Mastodawn

Jann Horn Jun 1

To actually access it, you first need to attach to the target process using ptrace(…), the system’s debugging API.

You shouldn't need to do that.

lseek(…) to a specific offset, and then read(…) or write(…) as you would with a normal file

(or you can use pread/pwrite)

the ptrace(…) function also supports a better-known PTRACE_PEEKDATA and PTRACE_POKEDATA interface, but come on

fwiw a third alternative are the process_vm_readv/process_vm_writev syscalls which also don't require attaching with ptrace()

Some readers might find it amusing that back then, Linux 2.2 allowed you to call mmap(…) on the resulting /proc//mem file descriptor

ooh, I didn't know that bit of history, interesting

You can peek at process metadata via a pseudo-filesystem called /proc, but the data doesn’t seem particularly interesting. It’s the stuff you see in the output of ps or top:

Fun story: /proc/$pid/environ and /proc/$pid/cmdline work very similarly to /proc/$pid/mem, except that they are read-only and restrict the view of memory to a subrange of the virtual address space. (and cmdline also does some munging of the data iirc.)
So even when you run "ps aux" or such, behind the scenes this is reading from the memory of the listed processes, almost like /proc/$pid/mem would.

Christian Brauner 🦊🐺Jun 1

But then, not everything is a file descriptor! Some parts of the OS use separate namespaces; a good example are process identifiers (PIDs)

Linux does have "pidfds" nowadays, which let you represent a reference to a process with an FD, thanks to @brauner

Jann Horn Jun 1

@lcamtuf also, fun fact about /proc/$pid/mem: because it is intended for stuff like debuggers that want to install breakpoints into executable code, it uses FOLL_FORCE internally to allow you to bypass write permission checks (unless you're accessing a shared memory range). so you can write over executable read-only code, or read-only data, with this API

@jann @lcamtuf @brauner Nitpick: pidfds do not refer to processes, but to PIDs. Their name is very deliberate, it's double indirection.

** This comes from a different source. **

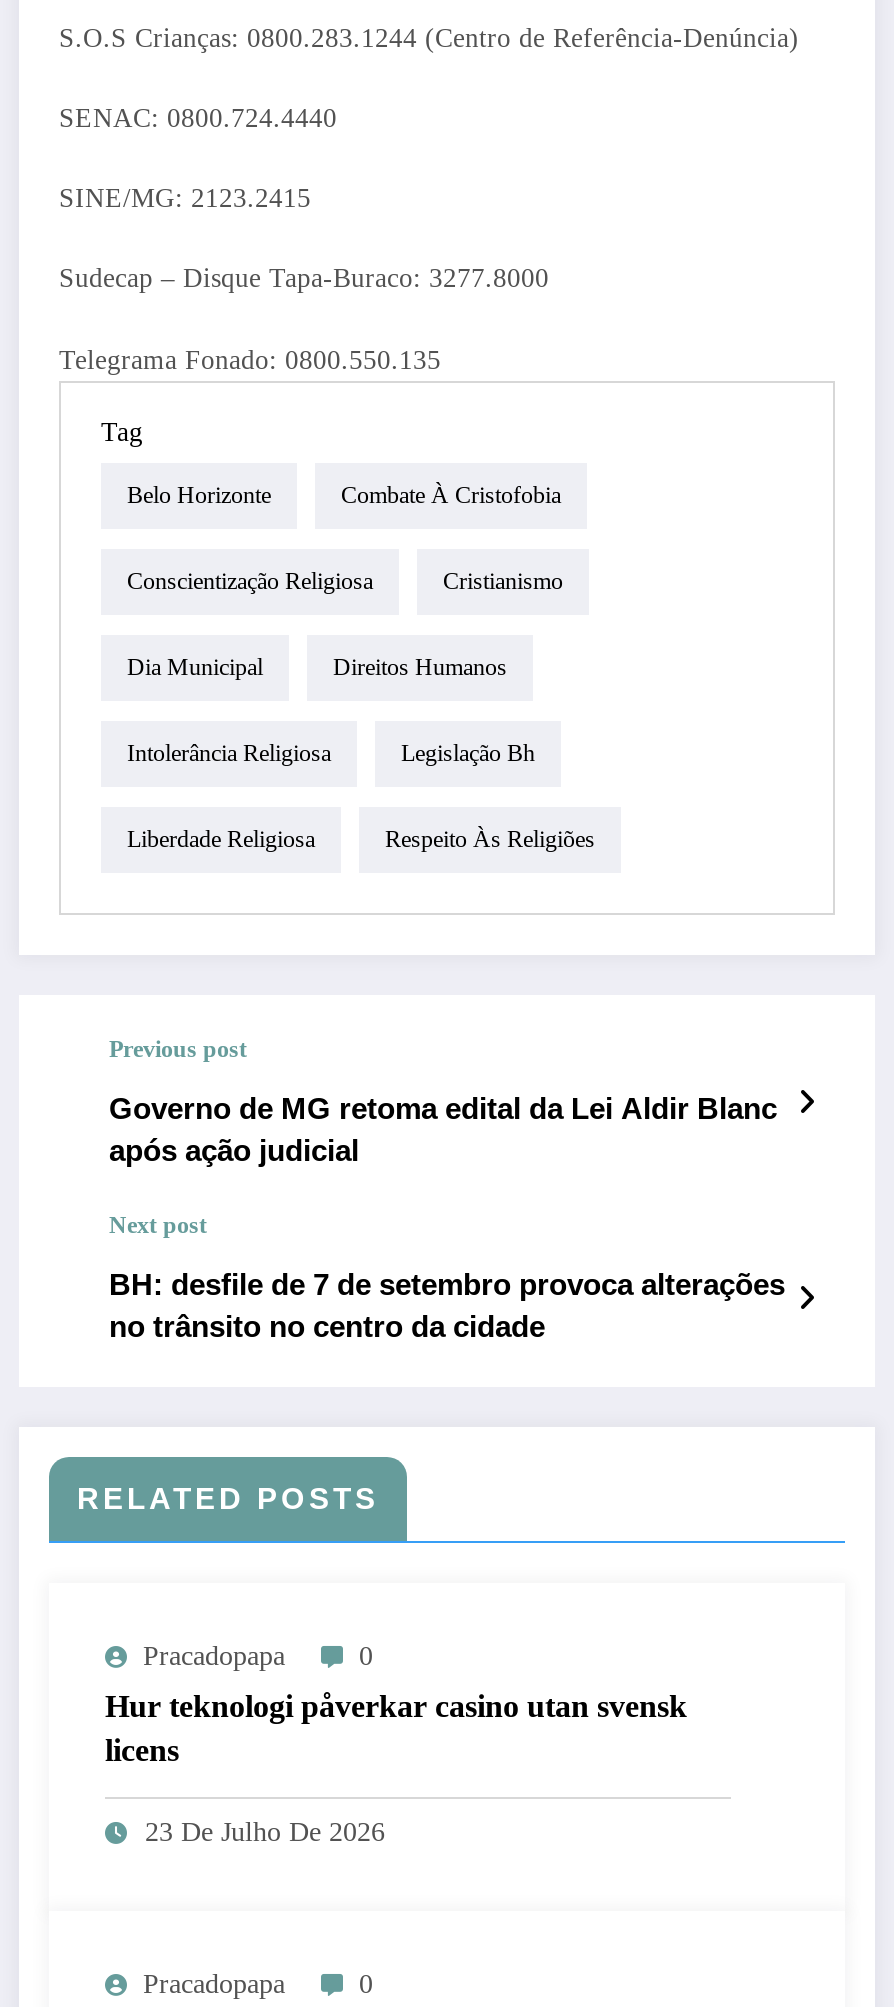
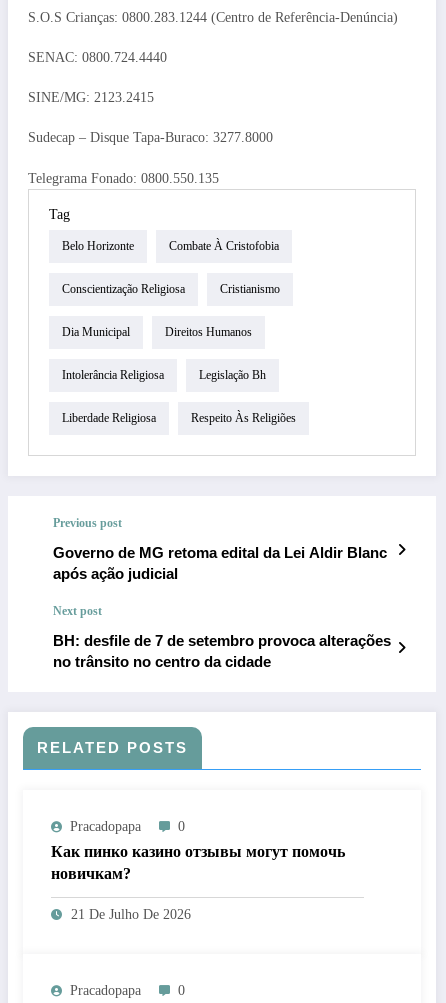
[105,1688,687,1766] Hur teknologi påverkar casino utan svensk | licens -> [51,842,345,882] Как пинко казино отзывы могут помочь | новичкам?
[145,1816,385,1846] 23 De Julho De 2026 -> [71,906,191,922] 21 De Julho De 2026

You can witness this for example by the fact that `pidfd_send_signal` only works on processes in your own PID namespace or its child namespaces. Other types of file descriptors refer to resources directly, e.g. you can use an fd to write to a file that is not visible to you in your current mount namespace.

Christian Brauner 🦊🐺Jun 1

@muvlon @jann @lcamtuf It's trivial to remove the restriction to only allow signaling pidfds in descendant pid namespaces. That's really just a limitation we put in place to temporarily retain the same behavior as for PIDs (which architecturally can't do this). pidfds can easily signal upwards if we wanted to allow that.

Jann Horn 6d ago

@muvlon @brauner technically they don't refer to PIDs, they refer to "struct pid". That means even when a PID is reused by a new process, a pidfd pointing to the old process does not start referring to that new process.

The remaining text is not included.